- _Data for review_
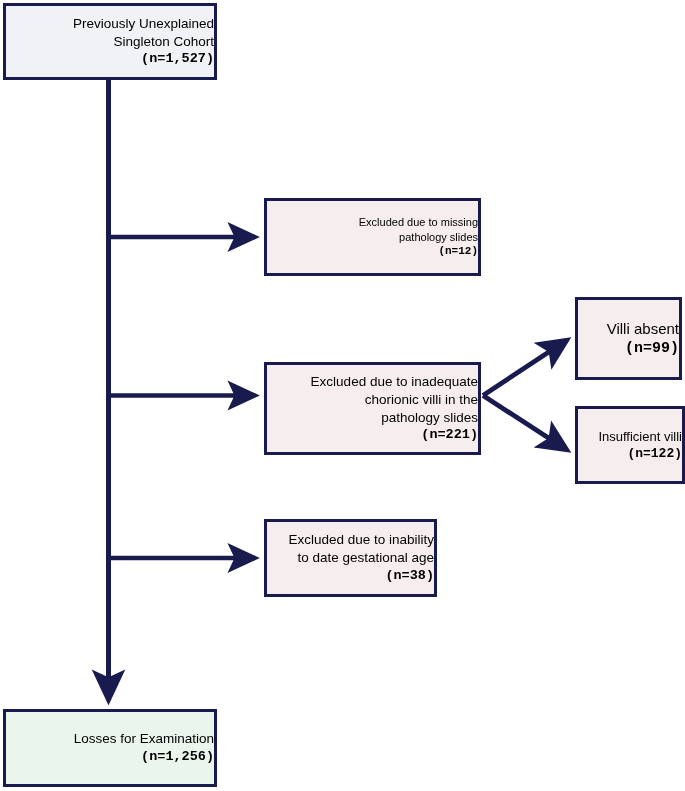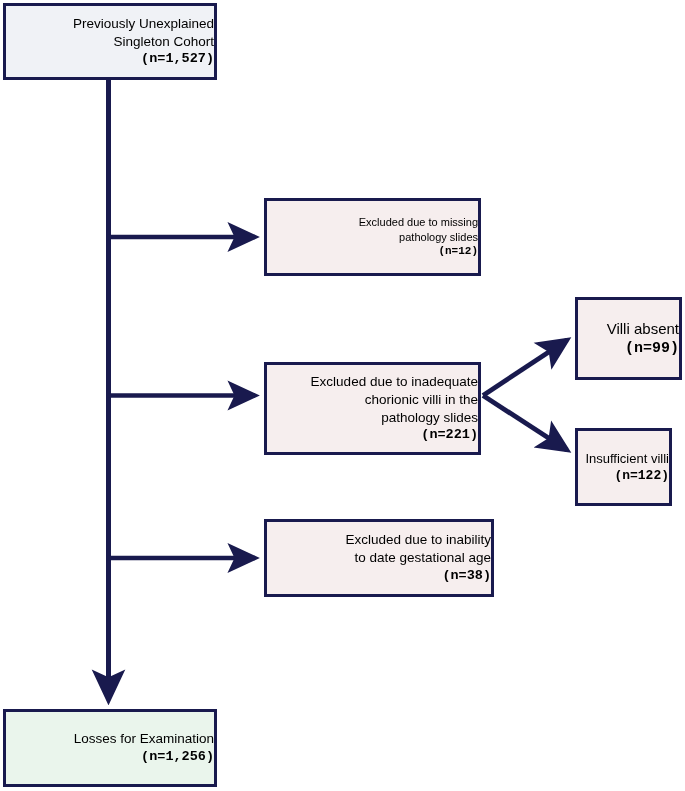--- a/index.html
+++ b/index.html
@@ -61,31 +61,31 @@
     background: #f6eeee;
     font-size: 11px;
   }
   #node-excluded-villi {
     left: 264px; top: 356px; width: 217px; height: 93px;
     background: #f6eeee;
     font-size: 13.5px;
     margin-top: 6px;
   }
   #node-excluded-dating {
-    left: 264px; top: 519px; width: 230px; height: 78px;
+    left: 264px; top: 519px; width: 173px; height: 78px;
     background: #f6eeee;
     font-size: 13.5px;
   }
   #node-villi-absent {
     left: 575px; top: 297px; width: 107px; height: 83px;
     background: #f6eeee;
     font-size: 15px;
   }
   #node-insufficient-villi {
-    left: 575px; top: 428px; width: 97px; height: 78px;
+    left: 575px; top: 406px; width: 110px; height: 78px;
     background: #f6eeee;
     font-size: 13px;
   }
   #node-cohort {
     left: 3px; top: 709px; width: 214px; height: 78px;
     background: #eaf5ec;
     font-size: 13.5px;
   }
 </style>
 </head>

- _About this exercise_
Say how many lines of the entries above include the word "excluded", giving the number alone.

- _Response below_
2